De inname alfa-linoleenzuur wordt geassocieerd met een verminderd risico op hart-en vaatziekten. Toch is meer onderzoek nodig.
Van de inname van het essentiële vetzuur, alfa-linoleenzuur (ALA) wordt algemeen aanvaard dat er een gunstig effect is op hart en bloedvaten. Een aantal wetenschappers aan gereputeerde onderzoekscentra (o.a. Harvard Medical School) stelden echter een aantal inconsistenties vast in voorafgaandelijk onderzoek die het verband tussen de inname van ALA en hart –en vaatziekten (HVZ) onderzoekt. Vanuit de wens om hierover duidelijkheid te scheppen hebben zij in consortium een meta-analyse uitgevoerd van bestaande studies over dit onderwerp (tot januari 2012).

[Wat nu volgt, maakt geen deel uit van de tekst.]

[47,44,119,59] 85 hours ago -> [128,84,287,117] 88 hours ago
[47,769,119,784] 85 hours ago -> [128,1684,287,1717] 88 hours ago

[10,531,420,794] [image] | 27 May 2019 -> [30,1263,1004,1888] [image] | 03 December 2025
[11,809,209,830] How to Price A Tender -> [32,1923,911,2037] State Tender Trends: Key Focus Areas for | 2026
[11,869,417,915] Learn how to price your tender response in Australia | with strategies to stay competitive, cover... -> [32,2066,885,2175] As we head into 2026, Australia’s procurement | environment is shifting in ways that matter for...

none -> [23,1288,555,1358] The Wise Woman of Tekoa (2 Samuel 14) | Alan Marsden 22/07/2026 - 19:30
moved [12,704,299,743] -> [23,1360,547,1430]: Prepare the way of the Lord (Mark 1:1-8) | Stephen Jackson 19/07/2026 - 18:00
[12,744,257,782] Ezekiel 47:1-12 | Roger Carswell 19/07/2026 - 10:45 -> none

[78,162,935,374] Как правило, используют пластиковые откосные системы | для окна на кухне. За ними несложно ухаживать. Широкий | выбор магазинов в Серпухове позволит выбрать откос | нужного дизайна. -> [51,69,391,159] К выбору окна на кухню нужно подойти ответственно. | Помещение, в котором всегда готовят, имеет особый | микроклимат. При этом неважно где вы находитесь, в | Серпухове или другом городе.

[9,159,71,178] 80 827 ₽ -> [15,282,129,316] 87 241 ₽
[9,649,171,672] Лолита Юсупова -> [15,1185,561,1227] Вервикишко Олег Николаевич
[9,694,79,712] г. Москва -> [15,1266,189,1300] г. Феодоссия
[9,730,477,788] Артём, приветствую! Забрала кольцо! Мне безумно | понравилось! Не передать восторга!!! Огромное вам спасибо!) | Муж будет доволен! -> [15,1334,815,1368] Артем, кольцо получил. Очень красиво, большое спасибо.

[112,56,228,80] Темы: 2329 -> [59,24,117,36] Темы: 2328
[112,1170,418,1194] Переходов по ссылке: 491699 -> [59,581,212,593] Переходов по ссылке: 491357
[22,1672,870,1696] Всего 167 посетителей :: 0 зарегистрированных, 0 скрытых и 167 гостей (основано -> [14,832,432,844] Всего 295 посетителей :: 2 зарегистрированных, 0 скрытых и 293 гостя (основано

Zowel studies die onderzoek deden naar de inname van ALA via de voeding als studies die zich baseerden op detectie van ALA als biomerker in het bloed of vetweefsel werden opgenomen in het meta-onderzoek. Het kon hierbij gaan om prospectief als om retrospectief onderzoek. Uiteindelijk werd op 27 studies een multivariable regressie analyse uitgevoerd die sloeg op in totaal 251.049 personen, waarvan er bij 15.327 één of andere vorm van hart -en vaatziekten werden vastgesteld.
Uit het grootschalig onderzoek kon opgemaakt worden dat een hogere blootstelling aan alfa-linoleenzuur gepaard ging met een misschien niet erg uitgesproken, maar toch lager risico op hart –en bloedvaten. De resultaten voor inname van ALA via de voeding als waargenomen in het vetweefsel waren algemeen beschouwd consistent te noemen. Bij de studies met ALA als biomerker konden echter statistisch niet significante resultaten worden vastgesteld. Door een hoge graad aan onverklaarde heterogene resultaten doen de onderzoekers een oproep voor bijkomend ditmaal gerichter onderzoek naar het effect van ALA op HVZ.
Pan A. et al., Am J Clin Nutr, December 2012, vol. 96, no. 6, 1262-1273.